He came home one day with a proposal that he recognized was kind of foolish. But he and Kathy talked it over and decided to try it. They bought the vacant building on Front Avenue and in 1986 opened a saloon and restaurant, calling it the Dockside because it was near the docks.
“We had two little kids,” said Kathy Peterson. “But we plunged right in. We maxed out our credit cards to buy equipment and get it up and running. We did what had to be done, like learning how to plumb a toilet.”
Barbara LeFebvre, who’d cooked at a few other places nearby, heard about the Dockside and told the Petersons she wanted to work there.

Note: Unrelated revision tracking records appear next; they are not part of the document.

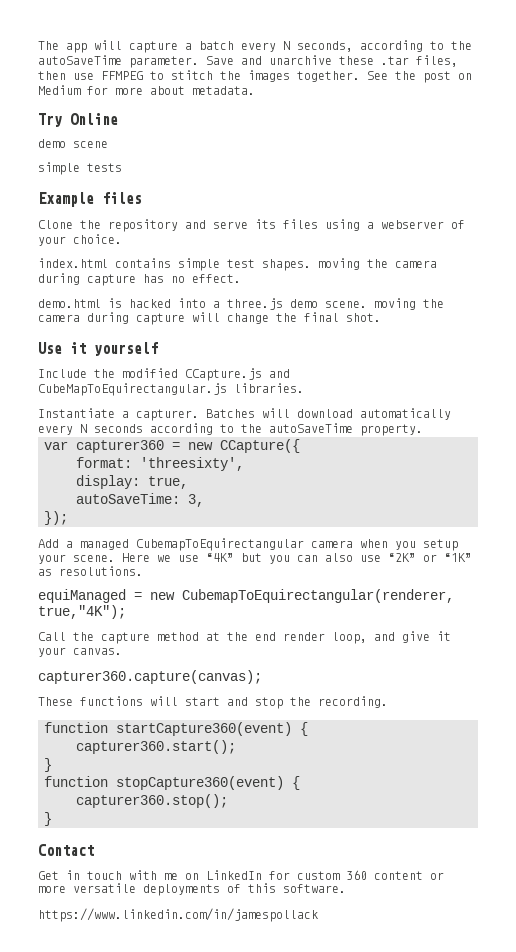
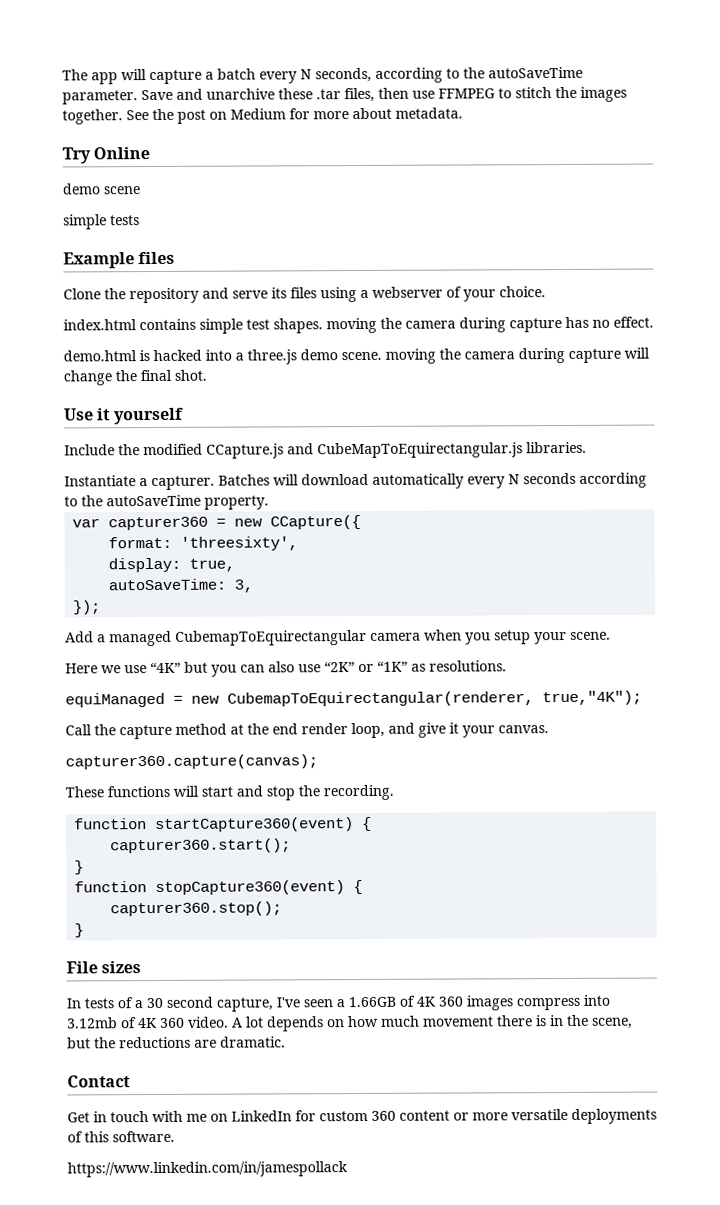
(115, 558) none -> (611, 635) //
(52, 819) none -> [66,961,142,974] [66,994,610,1012] [67,1014,633,1032] [67,1036,286,1049] // File sizes // In tests of a 30 second capture, I've seen a 1.66GB of 4K 360 images compress into 3.12mb of 4K 360 video. A lot depends on how much movement there is in the scene, but the reductions are dramatic.

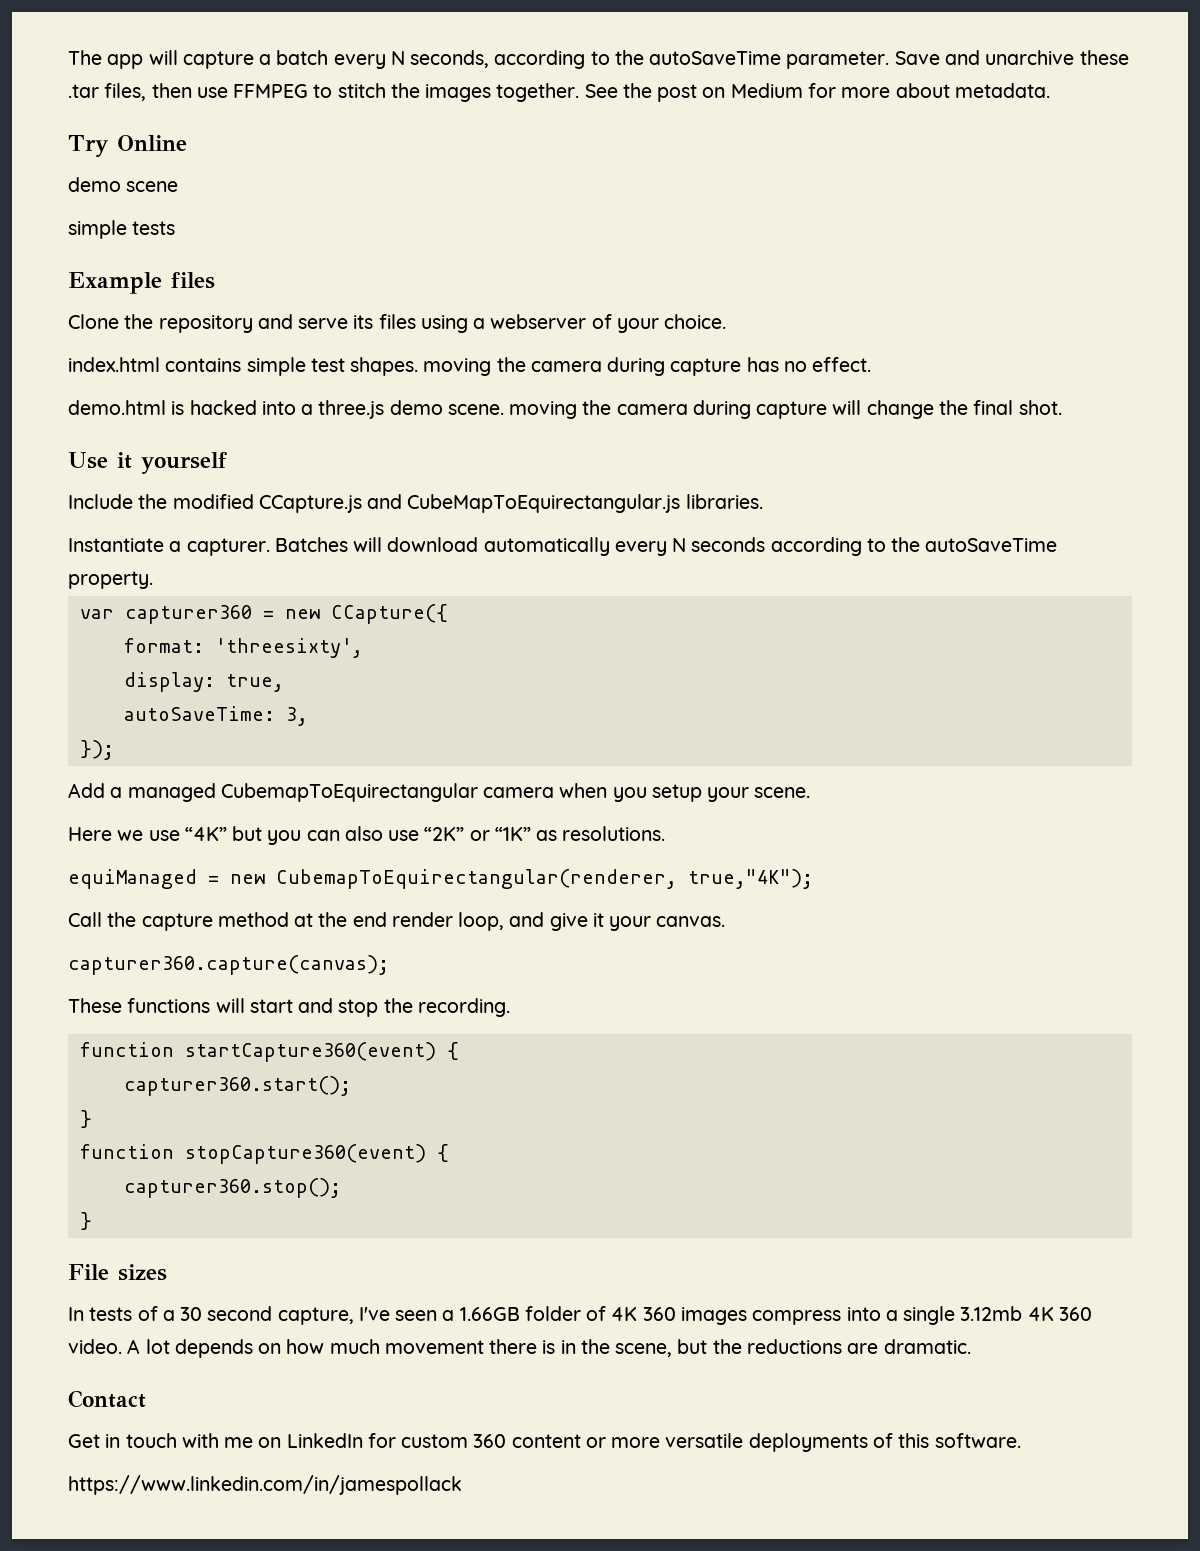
(396, 1002) none -> [524,1306,581,1321] folder
[67,1017,137,1029] 3.12mb of -> [885,1306,1023,1325] a single 3.12mb

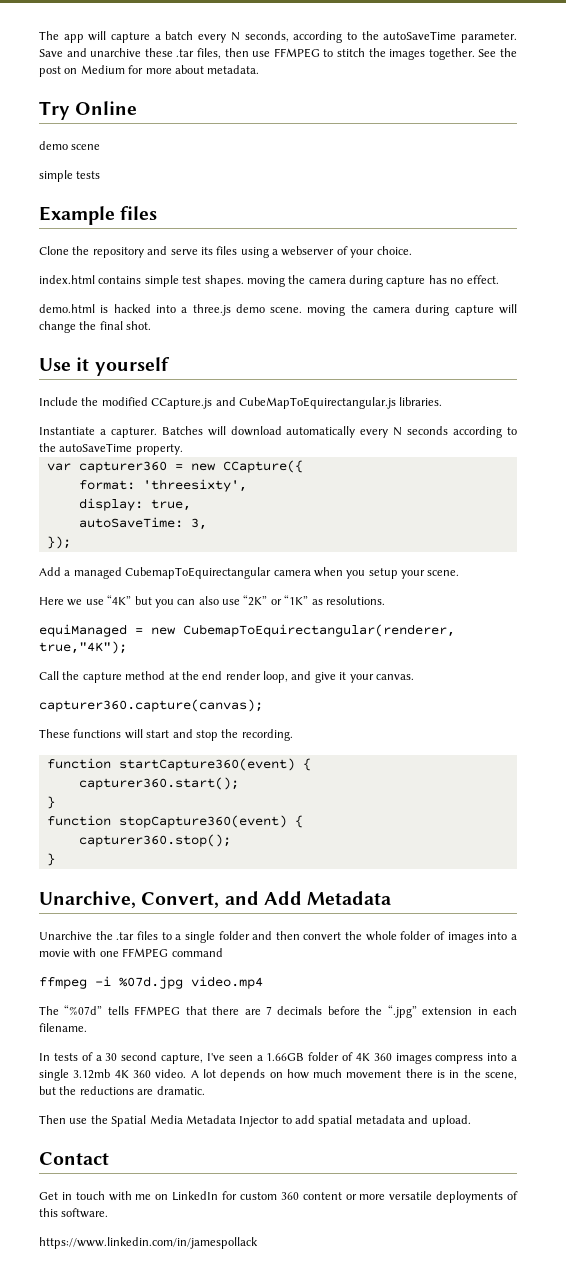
[68,1264,167,1281] File sizes -> [39,891,392,908] [39,931,517,943] [39,948,223,958] [39,976,263,989] [39,1005,517,1018] [39,1023,87,1032] Unarchive, Convert, and Add Metadata // Unarchive the .tar files to a single folder and then convert the whole folder of images into a movie with one FFMPEG command // ffmpeg -i %07d.jpg video.mp4 // The “%07d” tells FFMPEG that there are 7 decimals before the “.jpg” extension in each filename.
(971, 1346) none -> [39,1115,471,1127] // Then use the Spatial Media Metadata Injector to add spatial metadata and upload.

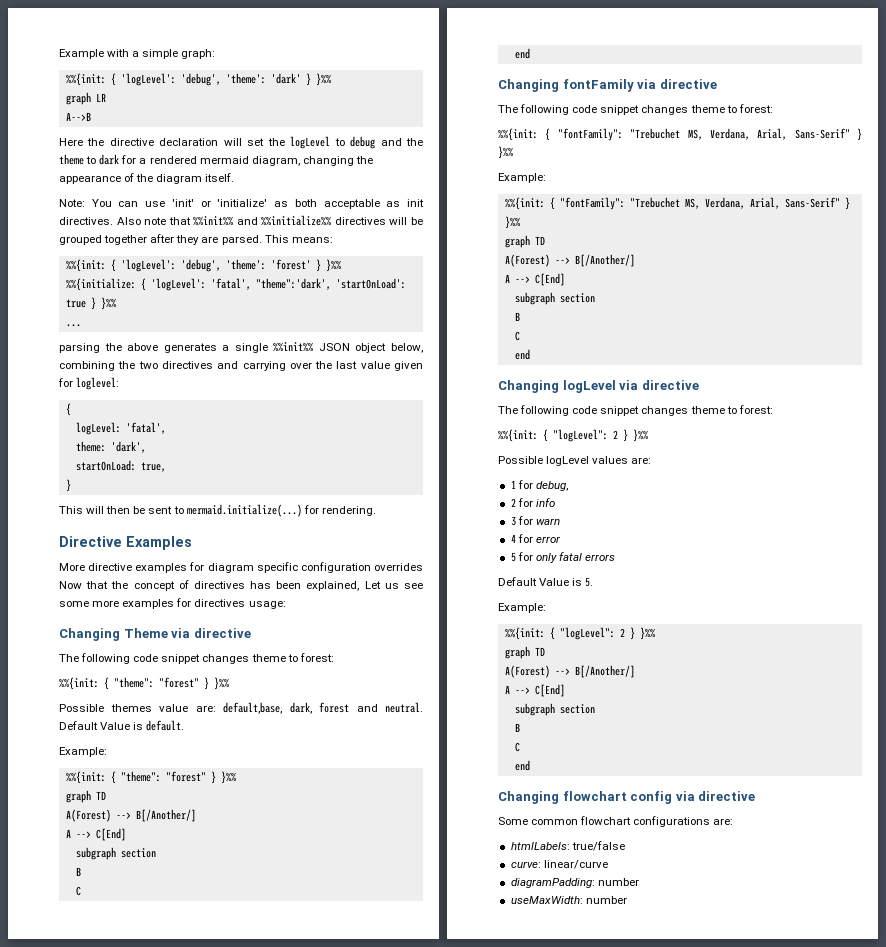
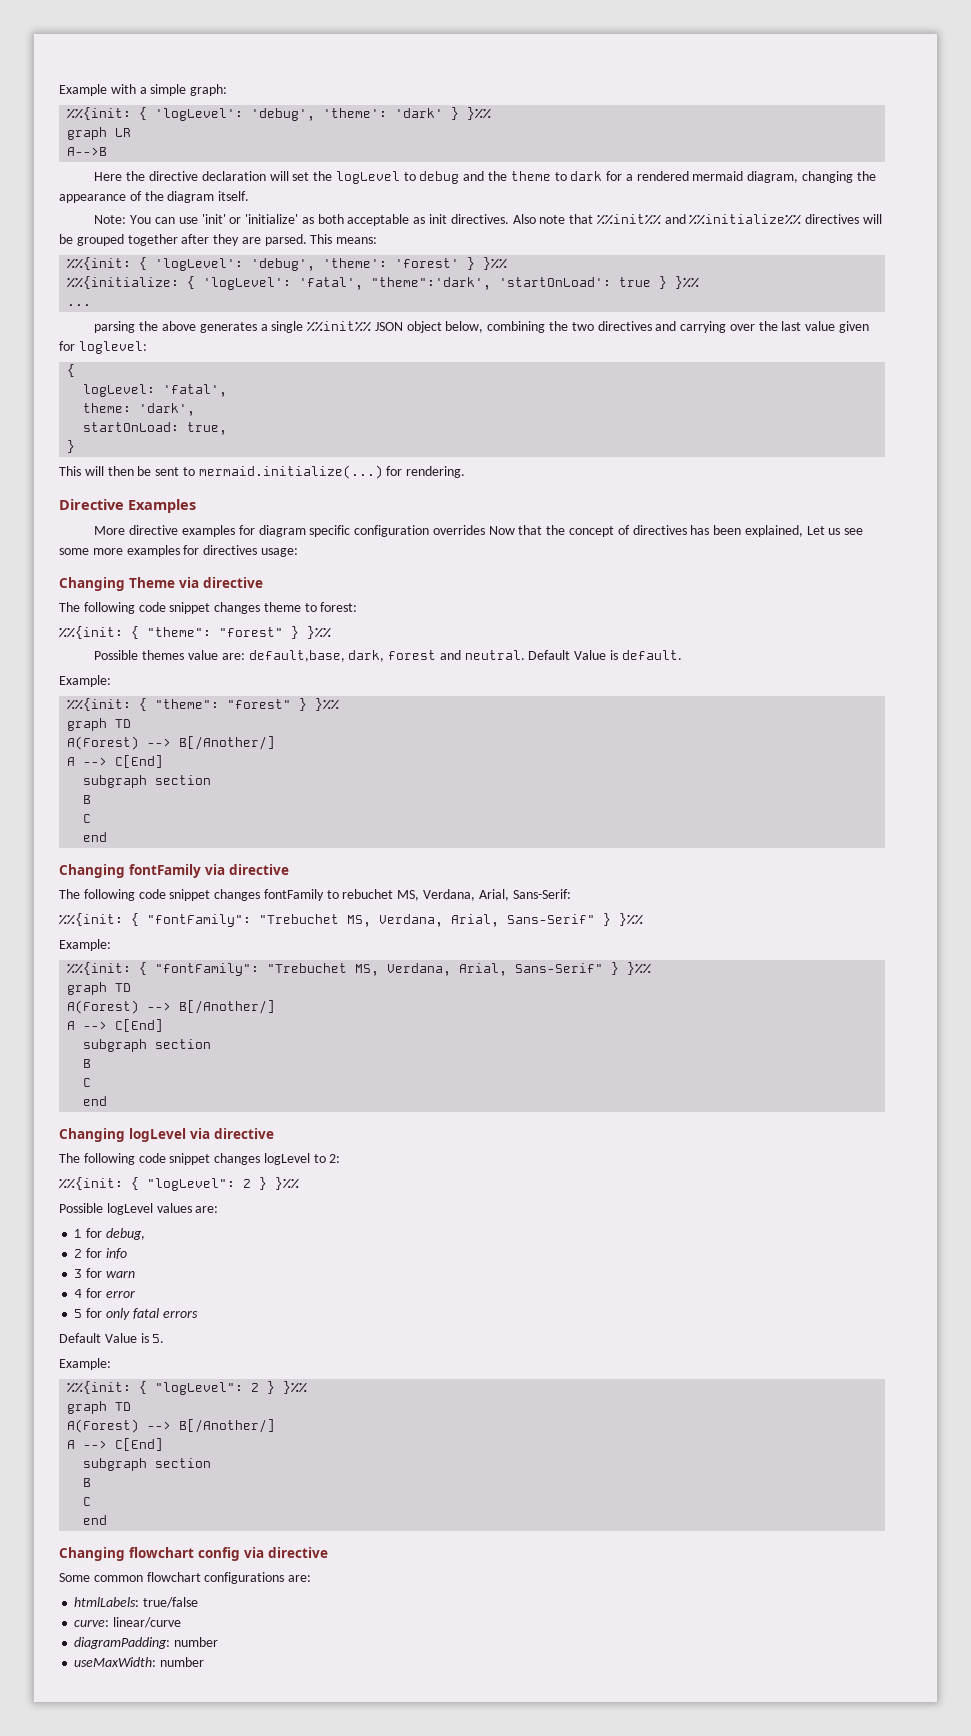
[690,104,773,113] theme to forest: -> [263,889,571,901] fontFamily to rebuchet MS, Verdana, Arial, Sans-Serif:
[690,405,773,414] theme to forest: -> [263,1153,341,1165] logLevel to 2:

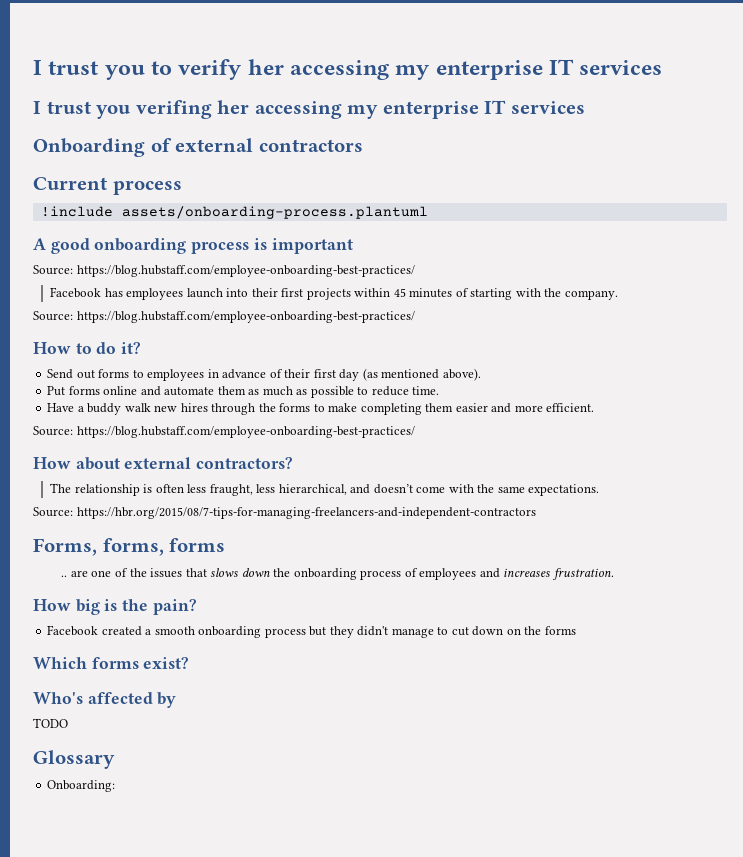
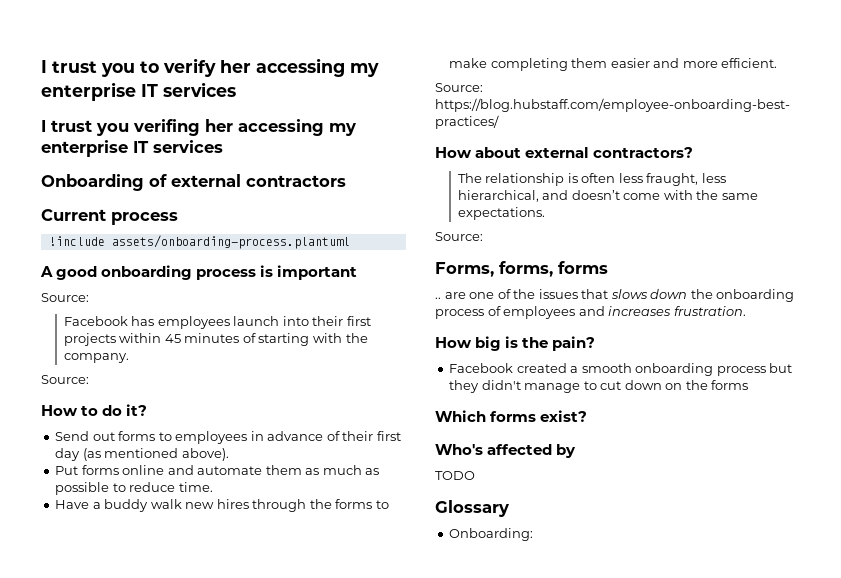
[76,265,415,277] https://blog.hubstaff.com/employee-onboarding-best-practices/ -> (89, 297) none
[76,311,415,323] https://blog.hubstaff.com/employee-onboarding-best-practices/ -> (89, 379) none
[76,507,536,519] https://hbr.org/2015/08/7-tips-for-managing-freelancers-and-independent-contractors -> (483, 236) none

She stayed more than 20 years. She taught Terry Peterson how to create magic behind the grill. He created Terry’s Famous Scramble – eggs, bacon, ham, sausage, onions, tomatoes, green peppers, mushrooms and melted Tillamook cheddar cheese – along with a corned beef hash, another of his signature dishes.
He later passed those lessons on to his son, who became a Dockside cook, while his daughter worked as a waitress. Their friend, Karen Wente, came to work there as a waitress as well and stayed for 30 years.
The Petersons built the business through hard work and word of mouth. Customers have held weddings and funerals at the Dockside, and the place may have one of the most diverse groups of customers of any restaurant in the metropolitan area.
Kathy Peterson, who estimates she walked about 5 miles per shift, marveled at the range of people who found their way to the Dockside, all of them regulars: a bank president, a car dealer, men who owned commercial and residential properties throughout the city; uniformed cops, bikers in leathers, young people nursing hangovers and seniors who enjoyed the bottomless cup of coffee.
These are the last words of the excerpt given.